Work request ▸ Exact wording is required: transcribe all the entries and leave the images out.

Records ▸
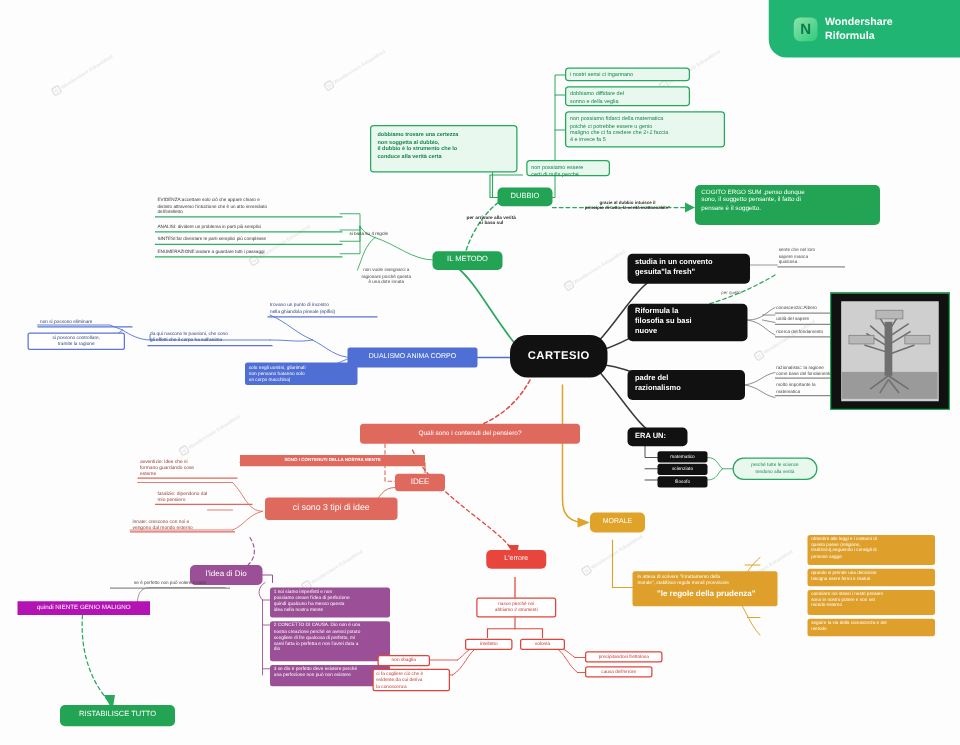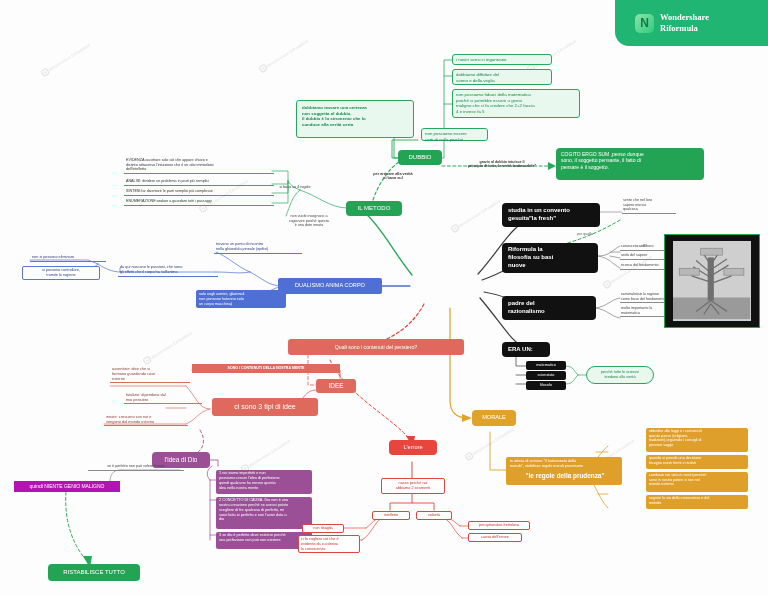--- a/index.html
+++ b/index.html
@@ -55,21 +55,21 @@
       border-radius:2px;padding:0 1px;margin-right:1px;}
 
   
   #logo{position:absolute;right:0;top:0;width:153px;height:46px;
         background:#21b573;border-bottom-left-radius:14px;
         display:flex;align-items:center;padding-left:20px;box-sizing:border-box;}
   #logo .mark{width:19px;height:19px;border-radius:5px;
         background:linear-gradient(135deg,#8ee3a8,#2ecb7e);
         display:flex;align-items:center;justify-content:center;
         color:#0e7a4a;font-weight:bold;font-size:12px;margin-right:6px;}
-  #logo .txt{color:#fff;font-size:8.5px;font-weight:bold;line-height:1.25;font-family:Liberation Serif, serif;}
+  #logo .txt{color:#fff;font-size:8.5px;font-weight:bold;line-height:1.25;}
 
   
   #tree{position:absolute;border:1.6px solid #1faa57;background:#111;
         display:flex;align-items:center;justify-content:center;}
   #tree .inner{background:#cfcfcf;width:82%;height:86%;position:relative;overflow:hidden;}
 </style>
 </head>
 <body>
 
 <div id="canvas">
@@ -206,20 +206,21 @@
   <div class="wm" style="left:600px;top:268px;"><span class="wm-n">N</span>Wondershare EdrawMind</div>
 
   <div id="logo">
     <div class="mark">N</div>
     <div class="txt">
       <div>Wondershare</div>
       <div>Riformula</div>
     </div>
   </div>
 
+  <div class="node center" style="left:408px;top:268px;width:78px;height:34px;font-size:9px;">CARTESIO</div>
 
   <div class="node g-fill ctrc" style="left:398px;top:150px;width:44px;height:15px;font-size:6px;">DUBBIO</div>
 
   <div class="node g-out" style="left:296px;top:100px;width:118px;height:38px;padding:4px 5px;font-weight:bold;font-size:4.4px;white-space:pre-line;">dobbiamo trovare una certezza
 non soggetta al dubbio,
 il dubbio è lo strumento che lo
 conduce alla verità certa</div>
 
   <div class="node g-out" style="left:452px;top:54px;width:100px;height:11px;padding:2px 3px;white-space:pre-line;">i nostri sensi ci ingannano</div>
   <div class="node g-out" style="left:452px;top:69px;width:100px;height:16px;padding:2px 3px;white-space:pre-line;">dobbiamo diffidare del

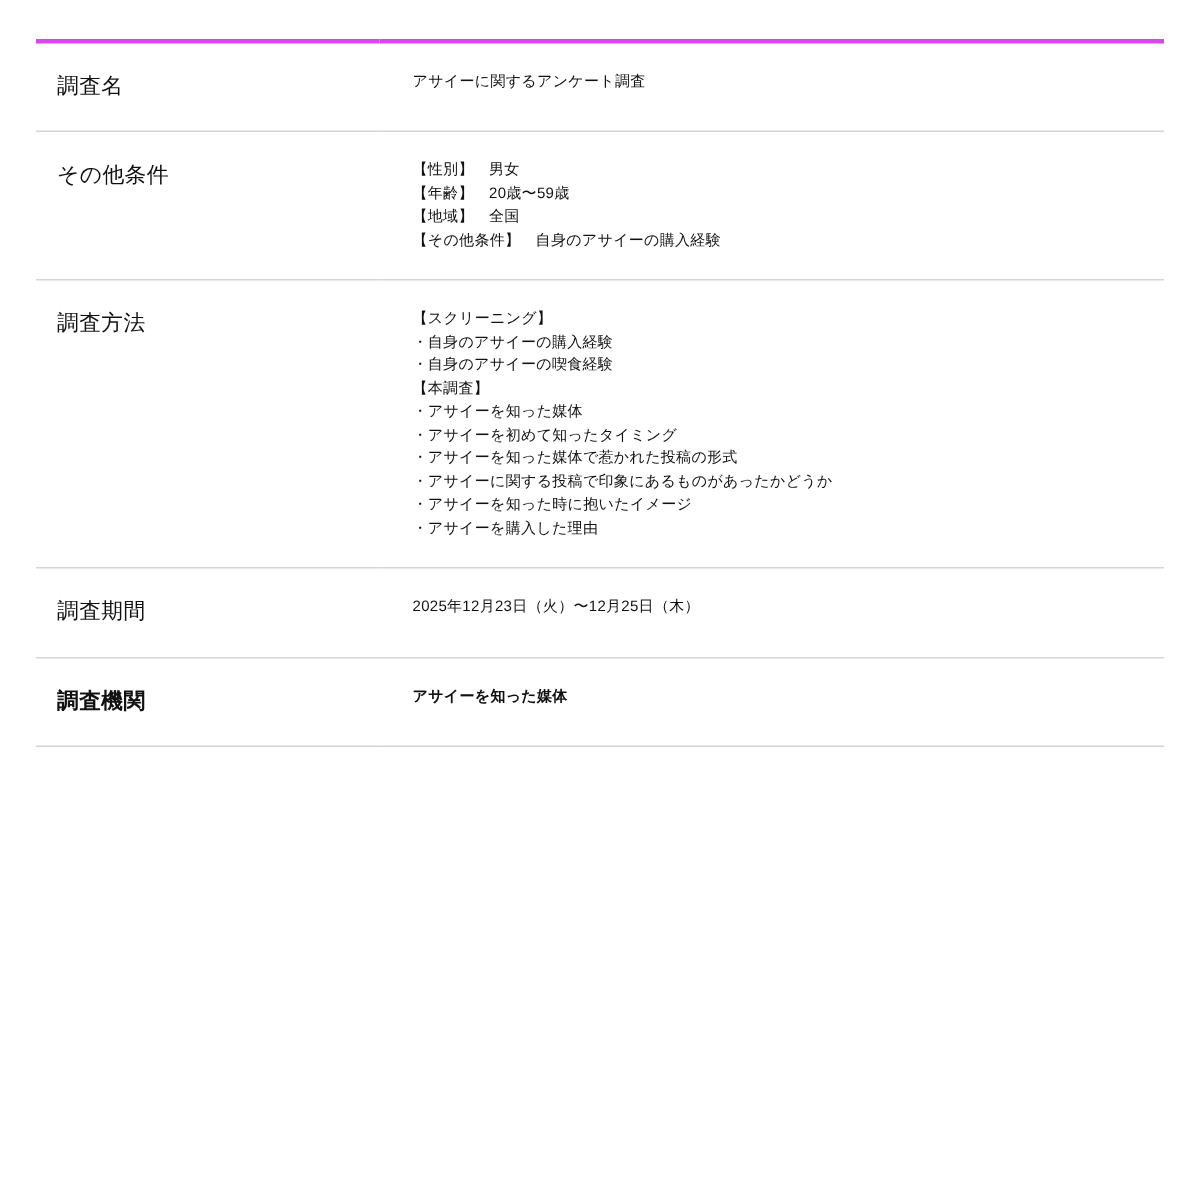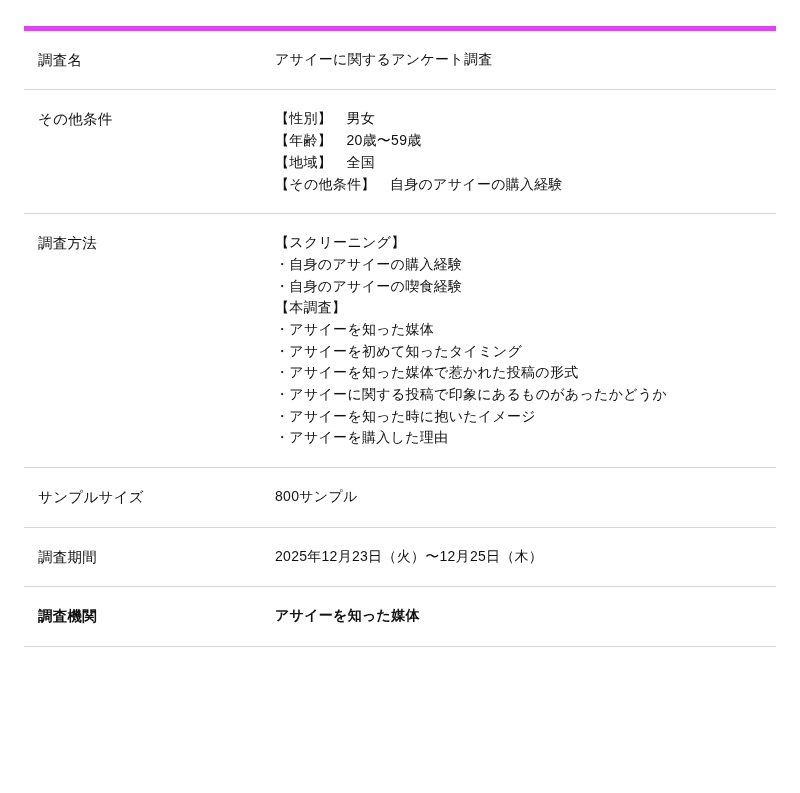--- a/index.html
+++ b/index.html
@@ -18,21 +18,21 @@
     width: 800px;
     height: 793px;
     box-sizing: border-box;
     padding: 26px 24px 0 24px;
     background: #ffffff;
   }
   table.survey-table {
     width: 752px;
     border-collapse: collapse;
     table-layout: fixed;
-    border-top: 5px solid #d946ef;
+    border-top: 3px solid #d946ef;
     border-bottom: 1px solid #d5d5d5;
   }
   table.survey-table tr {
     border-bottom: 1px solid #d5d5d5;
   }
   table.survey-table tr:last-child {
     border-bottom: none;
     font-weight: bold;
   }
   td.label-cell {
@@ -40,21 +40,21 @@
     vertical-align: top;
     padding: 18px 0 18px 14px;
     font-size: 14.5px;
     line-height: 1.55;
     color: #111111;
     letter-spacing: 0.02em;
   }
   td.value-cell {
     vertical-align: top;
     padding: 18px 12px 18px 22px;
-    font-size: 14px;
+    font-size: 10px;
     line-height: 1.55;
     color: #111111;
     letter-spacing: 0.02em;
   }
   .value-line {
     display: block;
     white-space: pre;
   }
 </style>
 </head>
@@ -90,26 +90,20 @@
           <span class="value-line">【本調査】</span>
           <span class="value-line">・アサイーを知った媒体</span>
           <span class="value-line">・アサイーを初めて知ったタイミング</span>
           <span class="value-line">・アサイーを知った媒体で惹かれた投稿の形式</span>
           <span class="value-line">・アサイーに関する投稿で印象にあるものがあったかどうか</span>
           <span class="value-line">・アサイーを知った時に抱いたイメージ</span>
           <span class="value-line">・アサイーを購入した理由</span>
         </td>
       </tr>
 
-      <tr>
-        <td class="label-cell">サンプルサイズ</td>
-        <td class="value-cell">
-          <span class="value-line">800サンプル</span>
-        </td>
-      </tr>
 
 
       <tr>
         <td class="label-cell">調査期間</td>
         <td class="value-cell">
           <span class="value-line">2025年12月23日（火）〜12月25日（木）</span>
         </td>
       </tr>
 
 

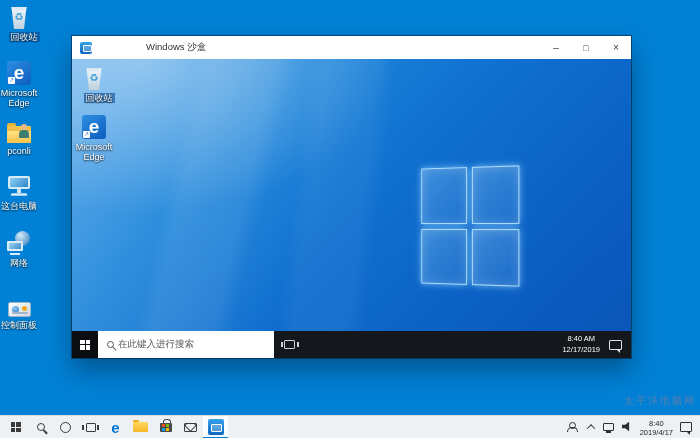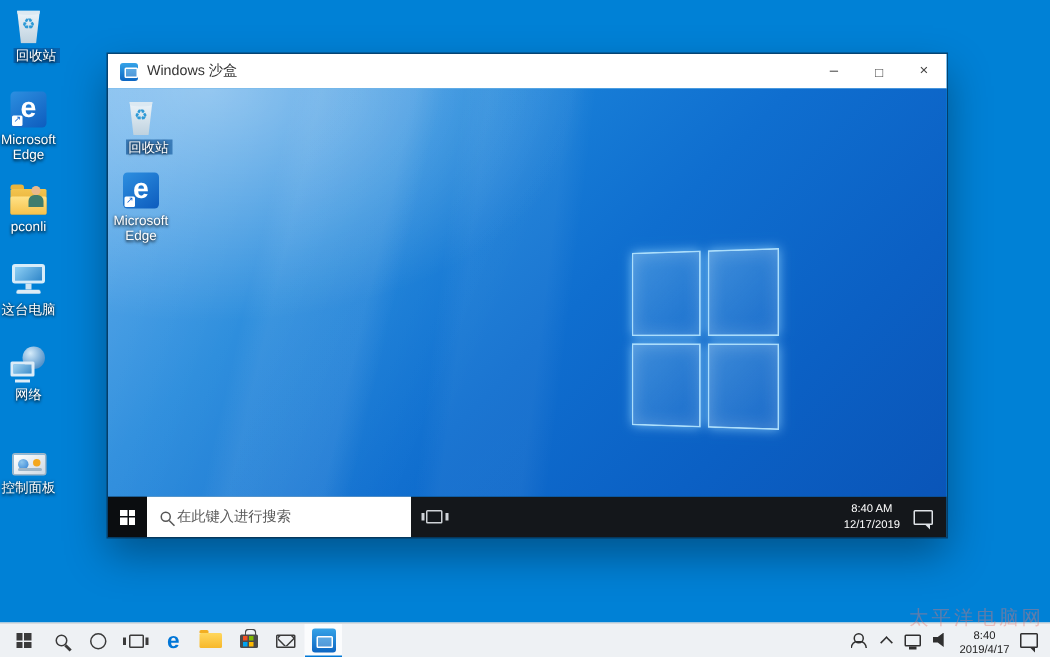--- a/index.html
+++ b/index.html
@@ -68,21 +68,21 @@
   .ic-cpl i { position:absolute; border-radius:50%; }
   .ic-cpl .d1 { left:3px; top:3px; width:7px; height:7px;
            background:radial-gradient(circle at 35% 30%,#8ec6ee,#2f7fd4); }
   .ic-cpl .d2 { right:3px; top:3px; width:5px; height:5px; background:#f4a71d; }
   .ic-cpl .bar { position:absolute; left:3px; bottom:2px; width:16px; height:2px;
            background:#9fb6c8; border-radius:1px; }
 
   
   .window { position:absolute; left:72px; top:36px; width:559px; height:322px;
             box-shadow:0 0 0 1px rgba(10,25,45,.55), 0 12px 26px rgba(0,0,0,.35); }
-  .titlebar { height:23px; background:#fff; display:flex; align-items:center; }
+  .titlebar { height:23px; background:#fff; display:flex; align-items:center;gap:48px; }
   .tb-icon { width:12px; height:12px; margin-left:8px; border-radius:2px; position:relative;
             background:linear-gradient(#35a3e8,#0d66c2); }
   .tb-icon::after { content:""; position:absolute; left:2.5px; top:3.5px; width:7px; height:5px;
             border:1.2px solid #fff; border-radius:1px; background:rgba(255,255,255,.25); }
   .tb-title { margin-left:6px; font-size:9.5px; color:#333; }
   .tb-btns { margin-left:auto; display:flex; height:100%; }
   .tb-btn { width:30px; height:100%; display:flex; align-items:center; justify-content:center;
             font-size:10px; color:#444; }
   .tb-btn.max { font-size:9px; }
 
@@ -187,21 +187,21 @@
   .hclock { font-size:7.5px; color:#222; text-align:center; line-height:1.3; padding:0 4px;
             white-space:nowrap; }
   .hac { position:relative; width:12px; height:10px; border:1.3px solid #2f2f2f; border-radius:1px; }
   .hac::after { content:""; position:absolute; right:1px; bottom:-4px; width:0; height:0;
             border-top:3.5px solid #2f2f2f; border-left:3.5px solid transparent; }
 
   
   .wm { position:absolute; right:4px; top:393px; z-index:50; text-align:center; pointer-events:none; }
   .wm .big { font-size:24px; font-weight:800; letter-spacing:.5px; color:rgba(255,255,255,.85);
             text-shadow:0 0 4px rgba(120,170,220,.4); line-height:1; }
-  .wm .sub { font-size:13px; color:rgba(235,120,110,.4); margin-top:10px; letter-spacing:2px; }
+  .wm .sub { font-size:10px; color:rgba(235,120,110,.4); margin-top:1px; letter-spacing:2px; }
 </style>
 </head>
 <body>
 
 <div>
 
   <div class="dicon" style="top:3px">
     <div class="gfx">
         <span class="ic-rb"></span>
       </div>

Answer box ▸
--- a/index.html
+++ b/index.html
@@ -55,21 +55,21 @@
       border-radius:2px;padding:0 1px;margin-right:1px;}
 
   
   #logo{position:absolute;right:0;top:0;width:153px;height:46px;
         background:#21b573;border-bottom-left-radius:14px;
         display:flex;align-items:center;padding-left:20px;box-sizing:border-box;}
   #logo .mark{width:19px;height:19px;border-radius:5px;
         background:linear-gradient(135deg,#8ee3a8,#2ecb7e);
         display:flex;align-items:center;justify-content:center;
         color:#0e7a4a;font-weight:bold;font-size:12px;margin-right:6px;}
-  #logo .txt{color:#fff;font-size:8.5px;font-weight:bold;line-height:1.25;font-family:Liberation Serif, serif;}
+  #logo .txt{color:#fff;font-size:8.5px;font-weight:bold;line-height:1.25;}
 
   
   #tree{position:absolute;border:1.6px solid #1faa57;background:#111;
         display:flex;align-items:center;justify-content:center;}
   #tree .inner{background:#cfcfcf;width:82%;height:86%;position:relative;overflow:hidden;}
 </style>
 </head>
 <body>
 
 <div id="canvas">
@@ -206,20 +206,21 @@
   <div class="wm" style="left:600px;top:268px;"><span class="wm-n">N</span>Wondershare EdrawMind</div>
 
   <div id="logo">
     <div class="mark">N</div>
     <div class="txt">
       <div>Wondershare</div>
       <div>Riformula</div>
     </div>
   </div>
 
+  <div class="node center" style="left:408px;top:268px;width:78px;height:34px;font-size:9px;">CARTESIO</div>
 
   <div class="node g-fill ctrc" style="left:398px;top:150px;width:44px;height:15px;font-size:6px;">DUBBIO</div>
 
   <div class="node g-out" style="left:296px;top:100px;width:118px;height:38px;padding:4px 5px;font-weight:bold;font-size:4.4px;white-space:pre-line;">dobbiamo trovare una certezza
 non soggetta al dubbio,
 il dubbio è lo strumento che lo
 conduce alla verità certa</div>
 
   <div class="node g-out" style="left:452px;top:54px;width:100px;height:11px;padding:2px 3px;white-space:pre-line;">i nostri sensi ci ingannano</div>
   <div class="node g-out" style="left:452px;top:69px;width:100px;height:16px;padding:2px 3px;white-space:pre-line;">dobbiamo diffidare del

--- a/index.html
+++ b/index.html
@@ -18,21 +18,21 @@
     width: 800px;
     height: 793px;
     box-sizing: border-box;
     padding: 26px 24px 0 24px;
     background: #ffffff;
   }
   table.survey-table {
     width: 752px;
     border-collapse: collapse;
     table-layout: fixed;
-    border-top: 5px solid #d946ef;
+    border-top: 3px solid #d946ef;
     border-bottom: 1px solid #d5d5d5;
   }
   table.survey-table tr {
     border-bottom: 1px solid #d5d5d5;
   }
   table.survey-table tr:last-child {
     border-bottom: none;
     font-weight: bold;
   }
   td.label-cell {
@@ -40,21 +40,21 @@
     vertical-align: top;
     padding: 18px 0 18px 14px;
     font-size: 14.5px;
     line-height: 1.55;
     color: #111111;
     letter-spacing: 0.02em;
   }
   td.value-cell {
     vertical-align: top;
     padding: 18px 12px 18px 22px;
-    font-size: 14px;
+    font-size: 10px;
     line-height: 1.55;
     color: #111111;
     letter-spacing: 0.02em;
   }
   .value-line {
     display: block;
     white-space: pre;
   }
 </style>
 </head>
@@ -90,26 +90,20 @@
           <span class="value-line">【本調査】</span>
           <span class="value-line">・アサイーを知った媒体</span>
           <span class="value-line">・アサイーを初めて知ったタイミング</span>
           <span class="value-line">・アサイーを知った媒体で惹かれた投稿の形式</span>
           <span class="value-line">・アサイーに関する投稿で印象にあるものがあったかどうか</span>
           <span class="value-line">・アサイーを知った時に抱いたイメージ</span>
           <span class="value-line">・アサイーを購入した理由</span>
         </td>
       </tr>
 
-      <tr>
-        <td class="label-cell">サンプルサイズ</td>
-        <td class="value-cell">
-          <span class="value-line">800サンプル</span>
-        </td>
-      </tr>
 
 
       <tr>
         <td class="label-cell">調査期間</td>
         <td class="value-cell">
           <span class="value-line">2025年12月23日（火）〜12月25日（木）</span>
         </td>
       </tr>
 
 

--- a/index.html
+++ b/index.html
@@ -68,21 +68,21 @@
   .ic-cpl i { position:absolute; border-radius:50%; }
   .ic-cpl .d1 { left:3px; top:3px; width:7px; height:7px;
            background:radial-gradient(circle at 35% 30%,#8ec6ee,#2f7fd4); }
   .ic-cpl .d2 { right:3px; top:3px; width:5px; height:5px; background:#f4a71d; }
   .ic-cpl .bar { position:absolute; left:3px; bottom:2px; width:16px; height:2px;
            background:#9fb6c8; border-radius:1px; }
 
   
   .window { position:absolute; left:72px; top:36px; width:559px; height:322px;
             box-shadow:0 0 0 1px rgba(10,25,45,.55), 0 12px 26px rgba(0,0,0,.35); }
-  .titlebar { height:23px; background:#fff; display:flex; align-items:center; }
+  .titlebar { height:23px; background:#fff; display:flex; align-items:center;gap:48px; }
   .tb-icon { width:12px; height:12px; margin-left:8px; border-radius:2px; position:relative;
             background:linear-gradient(#35a3e8,#0d66c2); }
   .tb-icon::after { content:""; position:absolute; left:2.5px; top:3.5px; width:7px; height:5px;
             border:1.2px solid #fff; border-radius:1px; background:rgba(255,255,255,.25); }
   .tb-title { margin-left:6px; font-size:9.5px; color:#333; }
   .tb-btns { margin-left:auto; display:flex; height:100%; }
   .tb-btn { width:30px; height:100%; display:flex; align-items:center; justify-content:center;
             font-size:10px; color:#444; }
   .tb-btn.max { font-size:9px; }
 
@@ -187,21 +187,21 @@
   .hclock { font-size:7.5px; color:#222; text-align:center; line-height:1.3; padding:0 4px;
             white-space:nowrap; }
   .hac { position:relative; width:12px; height:10px; border:1.3px solid #2f2f2f; border-radius:1px; }
   .hac::after { content:""; position:absolute; right:1px; bottom:-4px; width:0; height:0;
             border-top:3.5px solid #2f2f2f; border-left:3.5px solid transparent; }
 
   
   .wm { position:absolute; right:4px; top:393px; z-index:50; text-align:center; pointer-events:none; }
   .wm .big { font-size:24px; font-weight:800; letter-spacing:.5px; color:rgba(255,255,255,.85);
             text-shadow:0 0 4px rgba(120,170,220,.4); line-height:1; }
-  .wm .sub { font-size:13px; color:rgba(235,120,110,.4); margin-top:10px; letter-spacing:2px; }
+  .wm .sub { font-size:10px; color:rgba(235,120,110,.4); margin-top:1px; letter-spacing:2px; }
 </style>
 </head>
 <body>
 
 <div>
 
   <div class="dicon" style="top:3px">
     <div class="gfx">
         <span class="ic-rb"></span>
       </div>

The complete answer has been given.